Instructions for the task » Search the entries for the word "冷暖氣機" and pull out each line that has it.

(Revision tracking records)

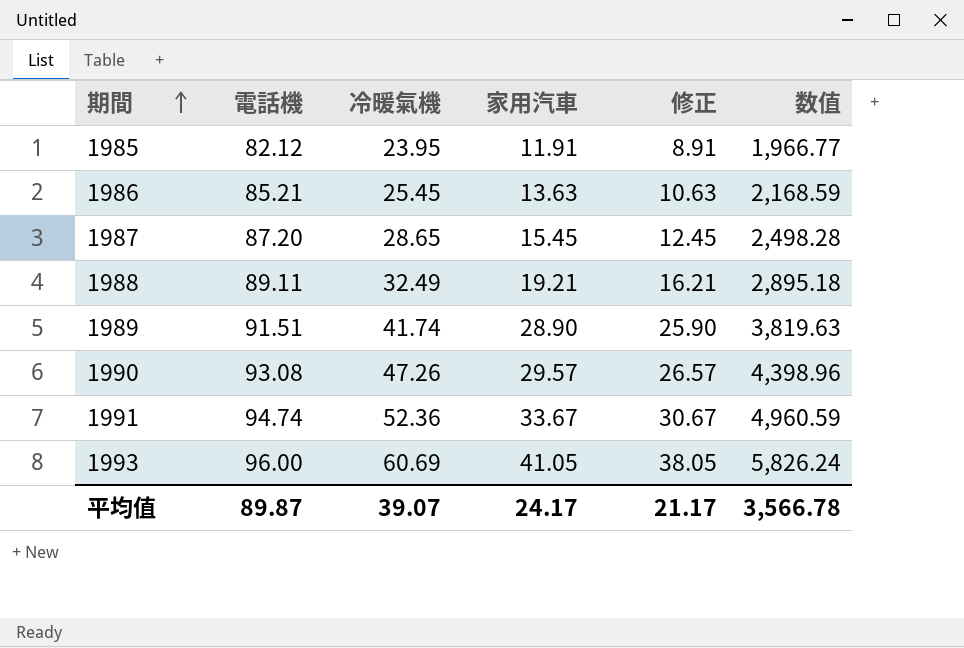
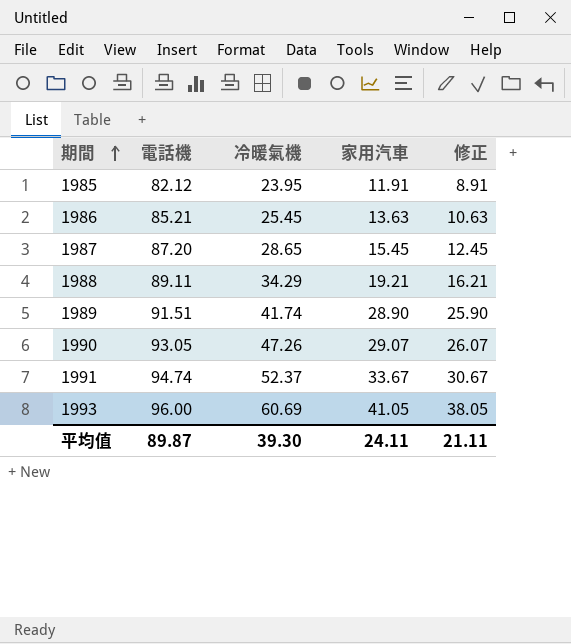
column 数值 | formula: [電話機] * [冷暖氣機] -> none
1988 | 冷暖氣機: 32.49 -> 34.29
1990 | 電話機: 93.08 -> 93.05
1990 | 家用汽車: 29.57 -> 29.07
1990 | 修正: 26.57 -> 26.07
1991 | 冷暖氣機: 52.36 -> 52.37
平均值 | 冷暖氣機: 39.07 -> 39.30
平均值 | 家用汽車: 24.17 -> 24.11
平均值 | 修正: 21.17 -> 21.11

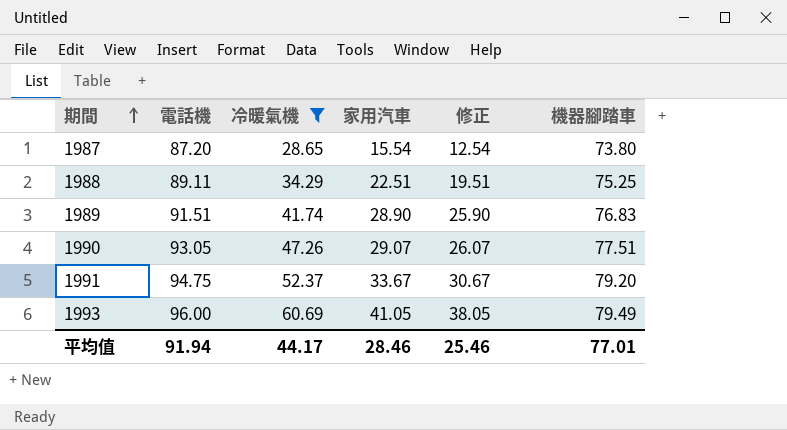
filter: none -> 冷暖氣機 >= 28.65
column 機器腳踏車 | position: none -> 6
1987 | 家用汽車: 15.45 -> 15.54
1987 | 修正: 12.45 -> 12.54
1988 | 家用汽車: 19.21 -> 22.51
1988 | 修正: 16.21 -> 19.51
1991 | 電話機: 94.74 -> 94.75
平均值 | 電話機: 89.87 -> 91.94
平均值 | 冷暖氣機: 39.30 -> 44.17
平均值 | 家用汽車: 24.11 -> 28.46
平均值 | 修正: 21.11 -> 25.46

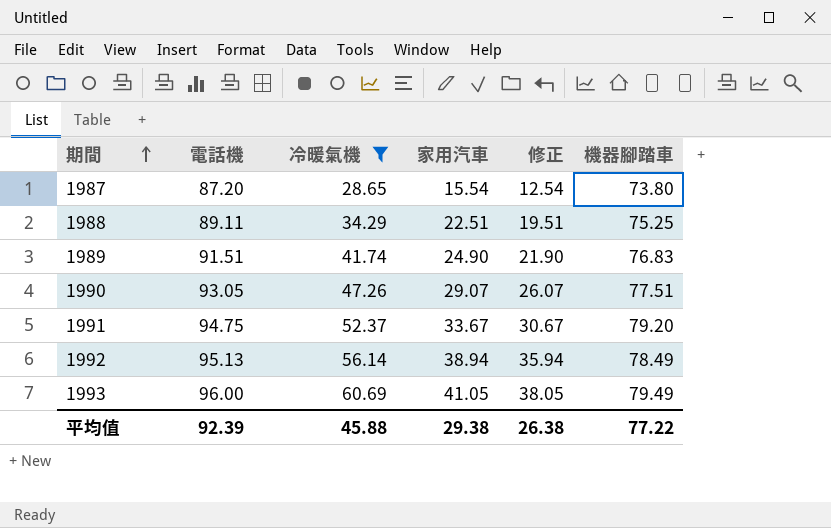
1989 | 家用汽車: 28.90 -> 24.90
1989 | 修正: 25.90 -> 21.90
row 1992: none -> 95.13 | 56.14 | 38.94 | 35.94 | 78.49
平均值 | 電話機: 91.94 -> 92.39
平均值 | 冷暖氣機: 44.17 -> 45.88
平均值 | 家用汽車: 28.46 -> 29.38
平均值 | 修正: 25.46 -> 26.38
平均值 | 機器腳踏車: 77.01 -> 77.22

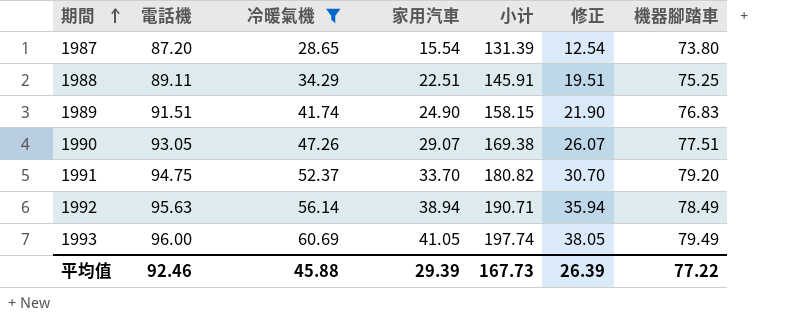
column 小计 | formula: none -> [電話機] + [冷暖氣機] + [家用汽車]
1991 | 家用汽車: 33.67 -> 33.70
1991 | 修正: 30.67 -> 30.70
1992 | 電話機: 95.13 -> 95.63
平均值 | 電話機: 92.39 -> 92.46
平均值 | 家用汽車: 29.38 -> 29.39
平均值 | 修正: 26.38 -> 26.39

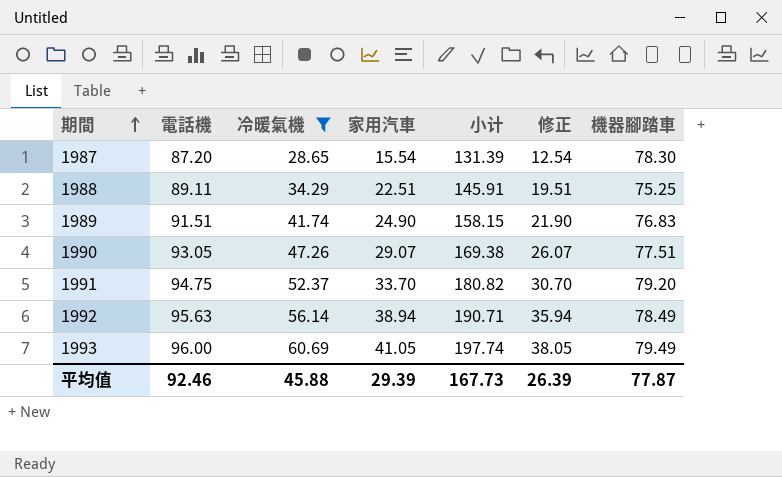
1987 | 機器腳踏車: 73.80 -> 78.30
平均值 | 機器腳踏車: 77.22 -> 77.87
---
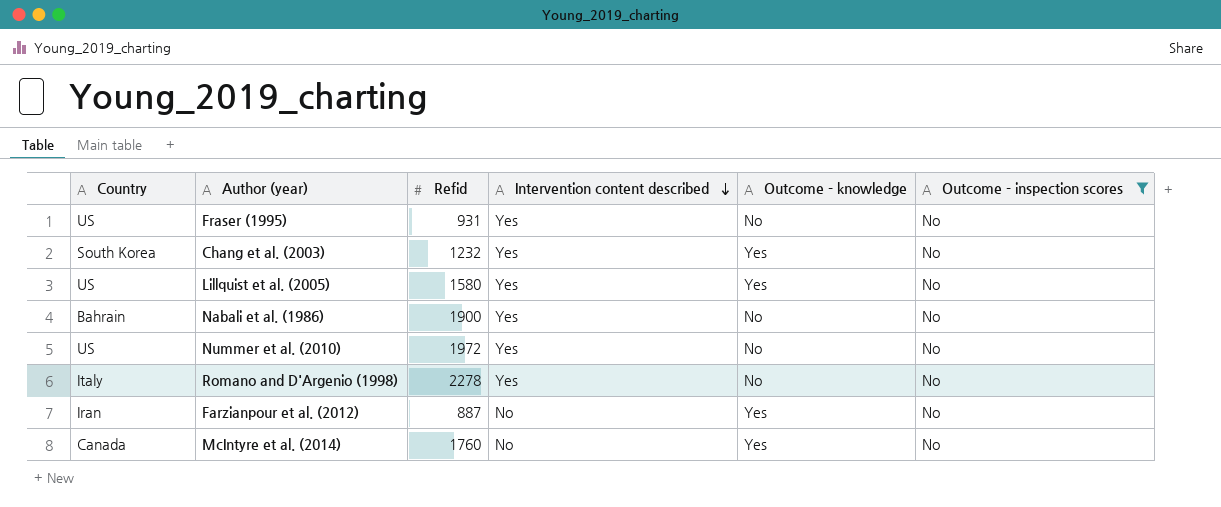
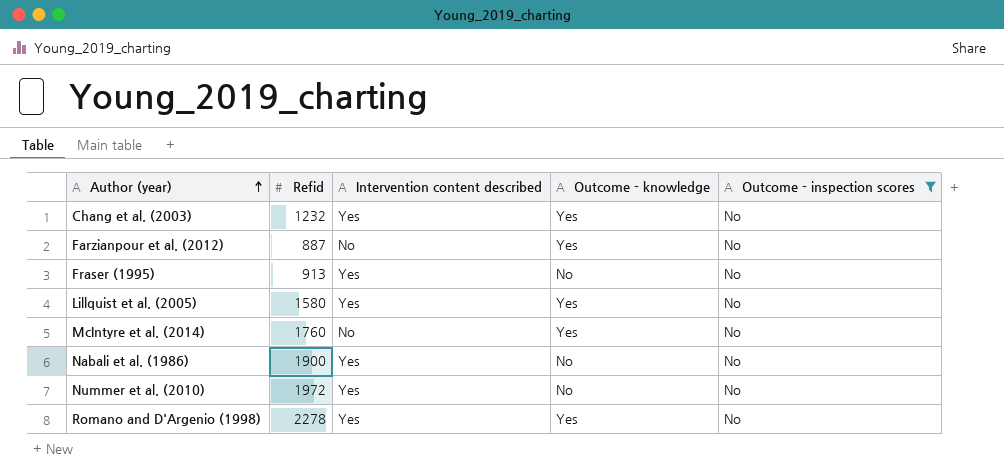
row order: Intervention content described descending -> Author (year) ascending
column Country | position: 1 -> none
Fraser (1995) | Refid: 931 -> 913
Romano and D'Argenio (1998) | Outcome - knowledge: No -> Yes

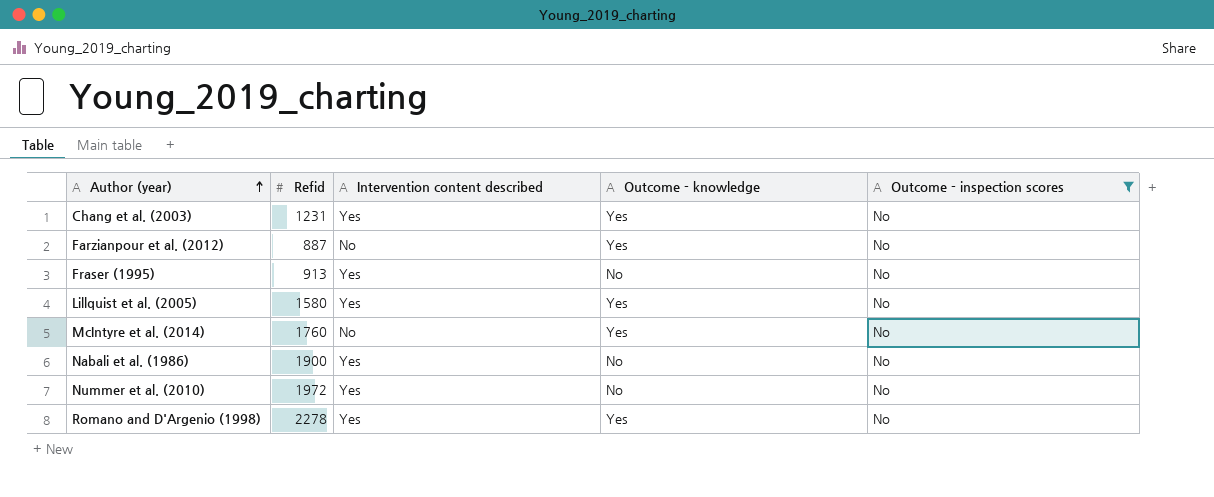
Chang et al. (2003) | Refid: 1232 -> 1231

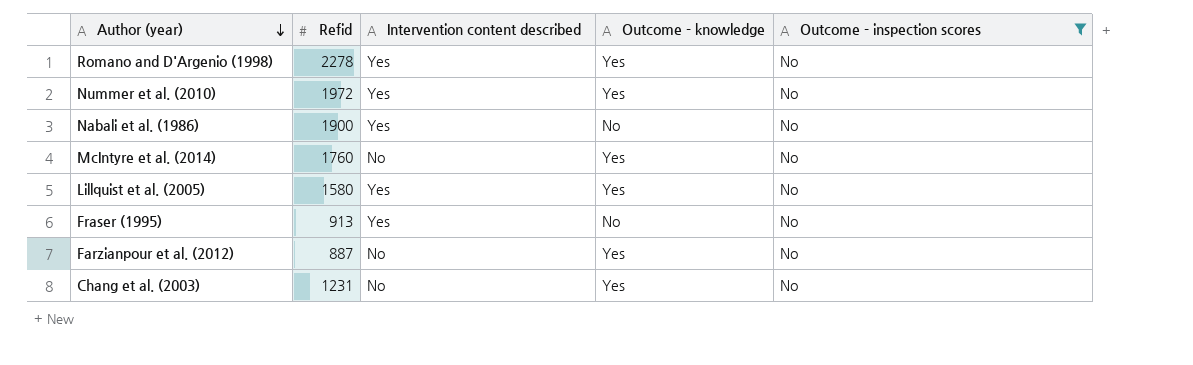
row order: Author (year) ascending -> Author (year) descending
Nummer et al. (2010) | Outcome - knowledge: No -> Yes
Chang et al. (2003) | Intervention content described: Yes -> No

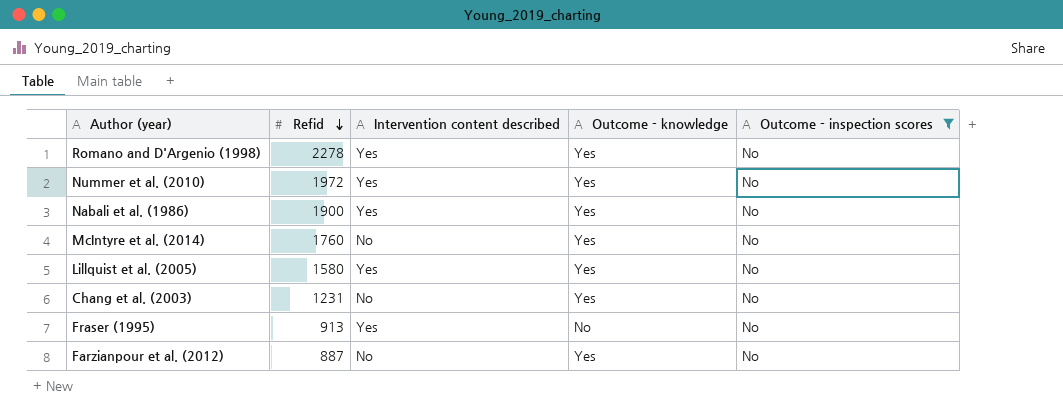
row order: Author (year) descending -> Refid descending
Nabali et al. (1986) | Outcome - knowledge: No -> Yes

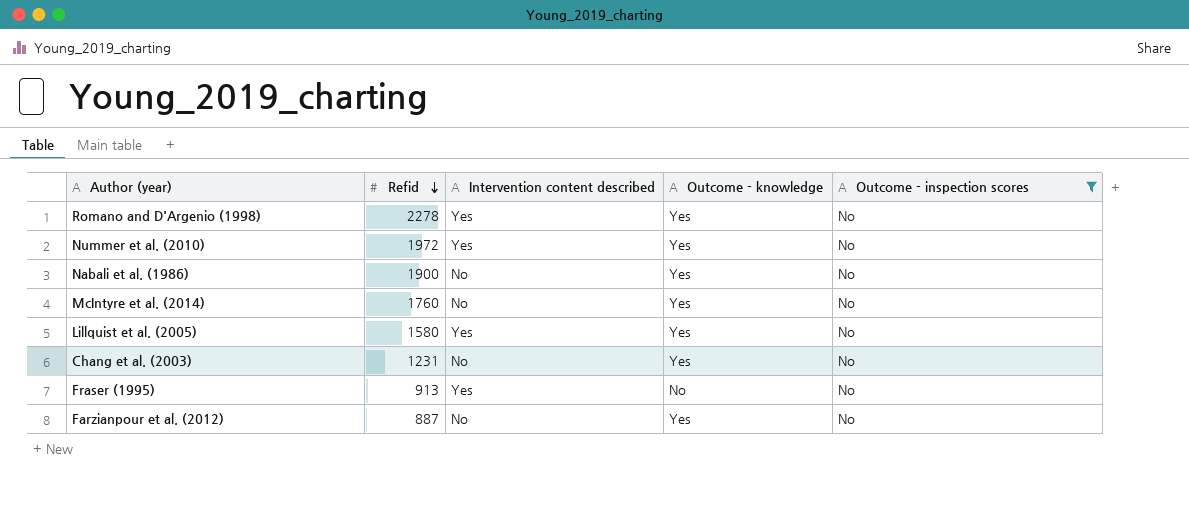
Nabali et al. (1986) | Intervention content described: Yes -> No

Written response »
column 数值 | formula: [電話機] * [冷暖氣機] -> none
1988 | 冷暖氣機: 32.49 -> 34.29
1991 | 冷暖氣機: 52.36 -> 52.37
平均值 | 冷暖氣機: 39.07 -> 39.30
filter: none -> 冷暖氣機 >= 28.65
平均值 | 冷暖氣機: 39.30 -> 44.17
平均值 | 冷暖氣機: 44.17 -> 45.88
column 小计 | formula: none -> [電話機] + [冷暖氣機] + [家用汽車]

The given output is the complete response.